Lawmakers are now refocusing to the budget debate, with Joe Biden hosting representatives from the Democratic and Republican parties at Blair House yesterday. While it was out of the headlines, Republican uneasiness with their party’s deficit plan, Paul Ryan’s Path to Prosperity, seems to have grown, and now many are abandoning at least parts of it, particularly Medicare. While only Sen. Susan Collins has expressed outright opposition to Ryan’s Medicare reforms, Sens. Lamar Alexander and Rob Portman, Rep. Michele Bachmann, and others have refused to give it their outright support.
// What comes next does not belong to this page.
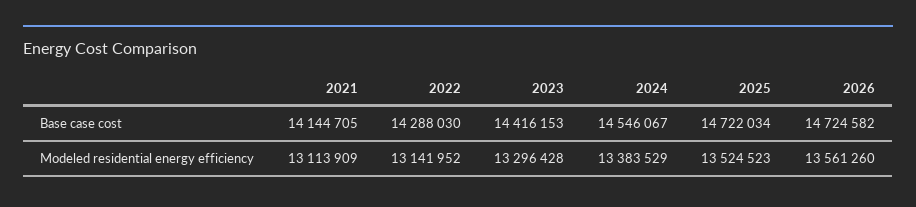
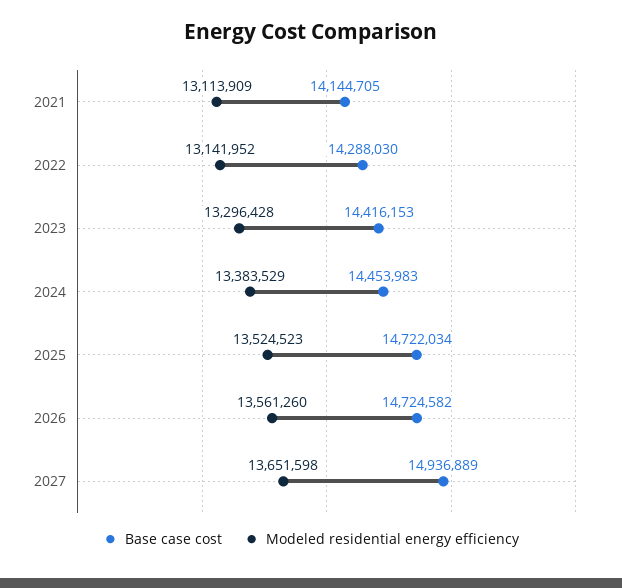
Base case cost, 2024: 14546067 -> 14453983
Base case cost, 2027: none -> 14936889
Modeled residential energy efficiency, 2027: none -> 13651598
There were rumors Republican leadership was planning on abandoning the reforms entirely, with Paul Ryan saying he is under “no illusion” about its chances of success, but at last check, John Boehner said they stand by the plan.
Why are people abandoning it? Ryan's budget wreaks havoc on the middle class and the social safety net, taking 34 million Americans off health insurance and scaling back Pell grants by 45 percent. It does these things without a credible way to balance the budget or reducing the deficit in a meaningful way.
Demos, where I work and which has a publishing relationship with the Prospect, has a report and chart explaining how the competing budget plans shape up. Unsurprisingly, Ryan's is the worst.
The scorecard shows that what separates the plans that lawmakers are currently debating is whether they take present day economic and social issues into account or whether they are simply driven by ideology. There are ways to deal with our high unemployment and stagnating growth while preserving the programs Americans value, and still balance the budget, but whether leaders choose to adopt them will come down to political will.